Thursday, June 20, 2024, 7:00 p.m.
The search for a “reliable security architecture” in Asia and the Pacific to which Vladimir Putin has dedicated his tour of North Korea and Vietnam could well be translated as an attempt to minimize the international isolation to which Russia has been subjected since the invasion of Ukraine. After the usual trips to China, in December he took a new step with visits to several countries in the Persian Gulf and two weeks ago he moved the campaign to Cuba with the sending of a Navy flotilla.
The Kremlin seeks to show that it maintains its firm bloc of allies when the divisions among the countries that support kyiv are increasing when it comes to continuing with unlimited support for Volodymyr Zelensky’s army. Likewise, he poses a new challenge to the West, especially the United States. If Putin intended to irritate the White House and NATO, he has achieved it with the mutual defense commitment signed on Wednesday with the Kim Jong-un regime and the triumphant red carpet reception that the two communist leaders of Hanoi gave him yesterday – the President To Lam and Prime Minister Pham Minh Chinh – in a nod to the old days, although risking an angry reaction from the West.
Washington and its entourage consider that Putin has achieved in this journey a speaker, with limited scope but capable of expanding his speech. For this, they blame Vietnam – it knows that Pyongyang is impenetrable to North American influence – for failing to comply with the pacts signed a year ago during a trip by Joe Biden that forced him to distance himself from Moscow in exchange for the help he received from the West. Hence the sour response of the United States to the eleven agreements signed with Putin on energy, nuclear science, education, technology, defense and security.
China influence
Washington’s fate in this area of the planet depends largely on its good relations with Vietnam to counteract China’s influence in a territory very distant for the White House. However, Hanoi wants to have its own character in its foreign policy. That is why it is committed to a balance, without favoring any of the great powers despite mutual hostility. It has its own interests, forgetting its communist past and a quasi-capitalist present that has its main export market in North American territory. The so-called “bamboo diplomacy”, as described by Alexander Vuving, of the Asia-Pacific Security Center, based in Hawaii.
This turn by Moscow towards Asia to avoid Western sanctions has set off alarm bells in Washington and predicts a new episode between closed political-military blocs. Russia’s move has caught the Biden Administration off guard at a time when global attention and its particular gaze are focused on the Middle East crisis while the Ukraine conflict appears frozen.

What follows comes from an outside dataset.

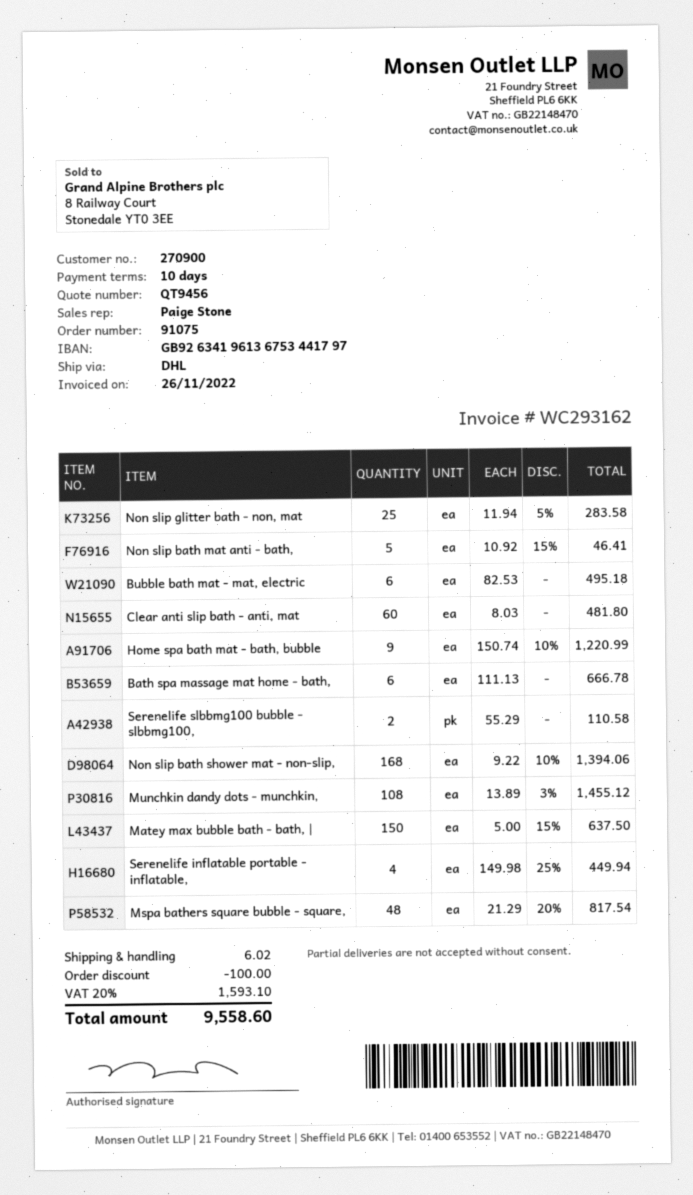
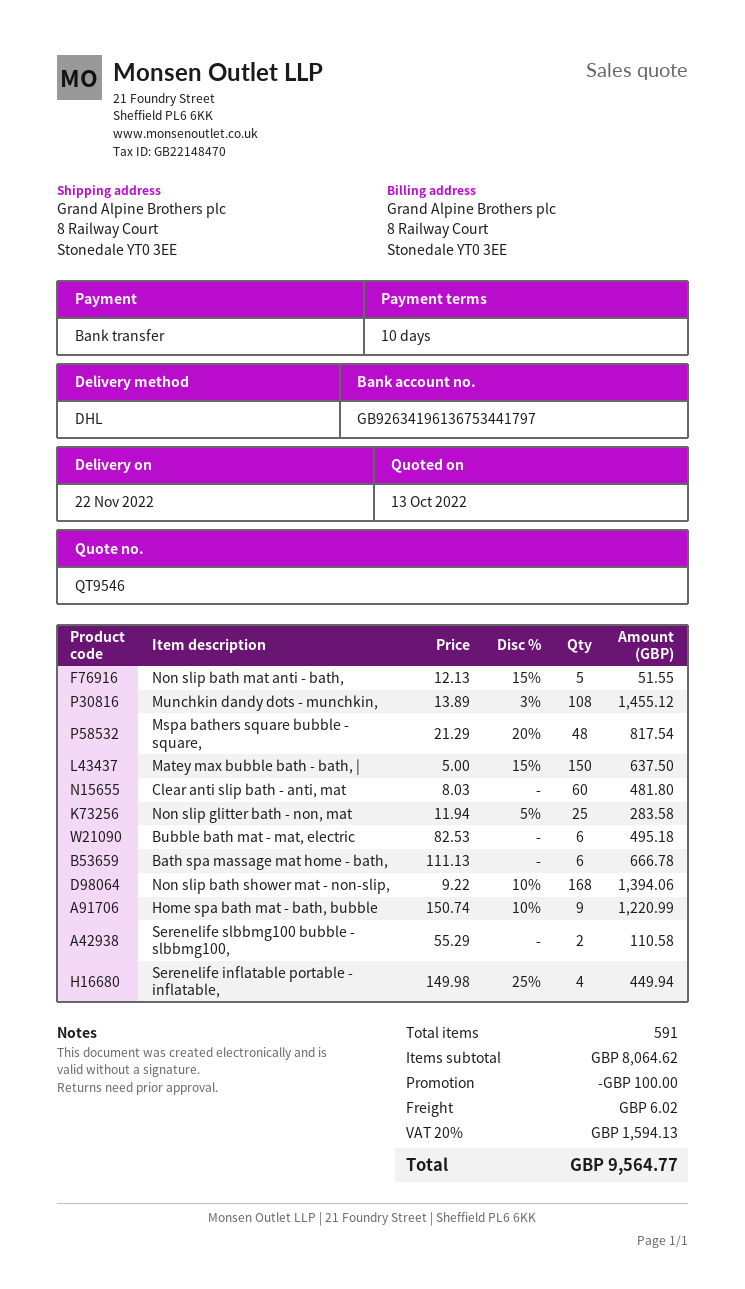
quote number: QT9456 -> QT9546
Non slip bath mat anti - bath,: 5 x 10.92 - 15% = 46.41 -> 5 x 12.13 - 15% = 51.55
tax: 20% = 1593.10 -> 20% = 1594.13
total: 9558.60 -> 9564.77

Putin’s tour is carefully scheduled in settings lately forgotten by the West. His confidence has increased recently. He feels like a winner of the Ukrainian conflict, as can be detected in his more aggressive and forceful speech, and in his bold steps outside its borders to reject the image of loneliness on the world stage. He always has the safety net of only visiting countries that do not recognize the International Criminal Court in The Hague, which issued an arrest warrant against the Russian president for alleged war crimes.
The Kremlin’s propaganda machine is trying hard to convey the message that Western attempts to isolate Moscow are not working. A successful publicity coup when in Washington the date of most interest is next November 4, when Biden and Donald Trump are playing at the polls for the lease of the White House until 2028.